IN THE HIGH COURT OF KERALA AT ERNAKULAM

AS No. 847 of 1997(E)

1. JOSE
... Petitioner

Vs

1. R.JAGANATHAN
... Respondent

For Petitioner :SRI.V.CHITAMBARESH

For Respondent :SRI.R.JAGANATHAN

The Hon'ble MR. Justice K.PADMANABHAN NAIR

Dated :14/09/2007

O R D E R

K. PADMANABHAN NAIR ,J.

A.S.No.847 of 1997

Dated, this the 14th day of September, 2007



JUDGMENT

Plaintiffs in O.S.No.484/1993 on the file of the Additional Sub Judge, Irinjalakuda are the appellants. They are heirs of late Shri George who was the owner of a tempo van bearing registration No.KER 7954. On 17.8.1991 the vehicle met with an accident. It was alleged that a goods vehicle bearing registration No.TDW 9769 driven by the second respondent and owned by the first respondent came in a rash or negligent manner and hit against the tempo van owned by late Shri George. It was averred that on account of the damages sustained to the tempo van Shri George had incurred expenses for repairing the vehicle. It was also averred that on account of non-plying of vehicle on road the owner sustained loss of income. Shri George died on 18.6.1992 and hence a suit was filed by his heirs for realisation of an amount of Rs.57,752.62 ps. with interest at the rate of 12% per annum from the respondents who are the owner, driver and insurer of the offending vehicle.

2. Respondents filed written statements denying their liability. Negligence alleged was denied.

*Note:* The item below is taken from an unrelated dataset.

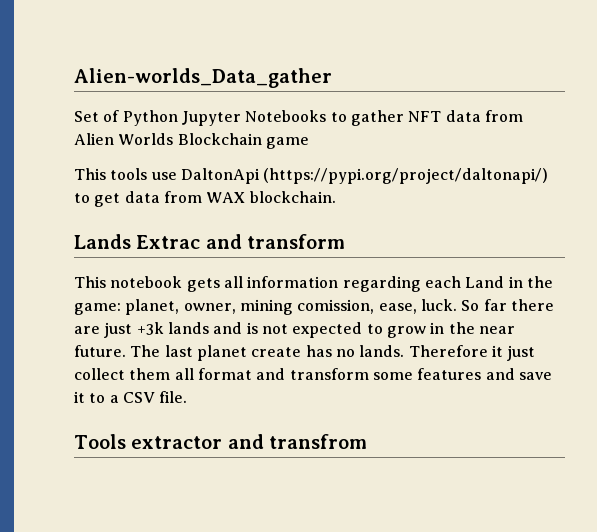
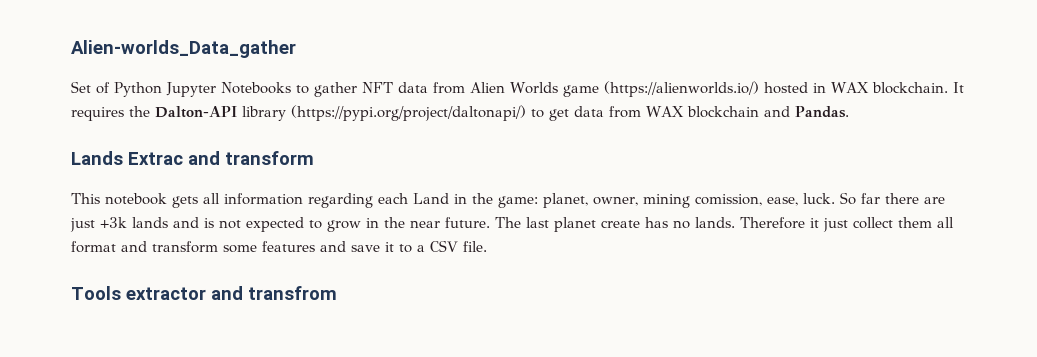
[177,133,262,145] Blockchain -> (558, 88) none
[74,168,260,184] // This tools use DaltonApi -> [603,81,964,97] [71,106,286,121] (https://alienworlds.io/) hosted in WAX blockchain. It requires the Dalton-API library
[249,191,336,203] blockchain. -> [686,106,849,118] blockchain and Pandas.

Court below found that damages caused to the tempo van on account of accident was a matter to be adjudicated by the Motor Accidents Claims Tribunal. Court below also found that the claim for loss of income on account of non-plying of the vehicle on road was not a matter which AS No.847/1997 -: 2 :- can be considered by the Tribunal and that was a matter to be adjudicated by the Civil Court alone. Appellants have claimed Rs.12,000/- on account of the non- availability of the vehicle to ply on road. Brother of the deceased was examined. It was he who paid the repair charges. As rightly observed by the court below there was no specific averment in the plaint from what date to what date the vehicle was garaged.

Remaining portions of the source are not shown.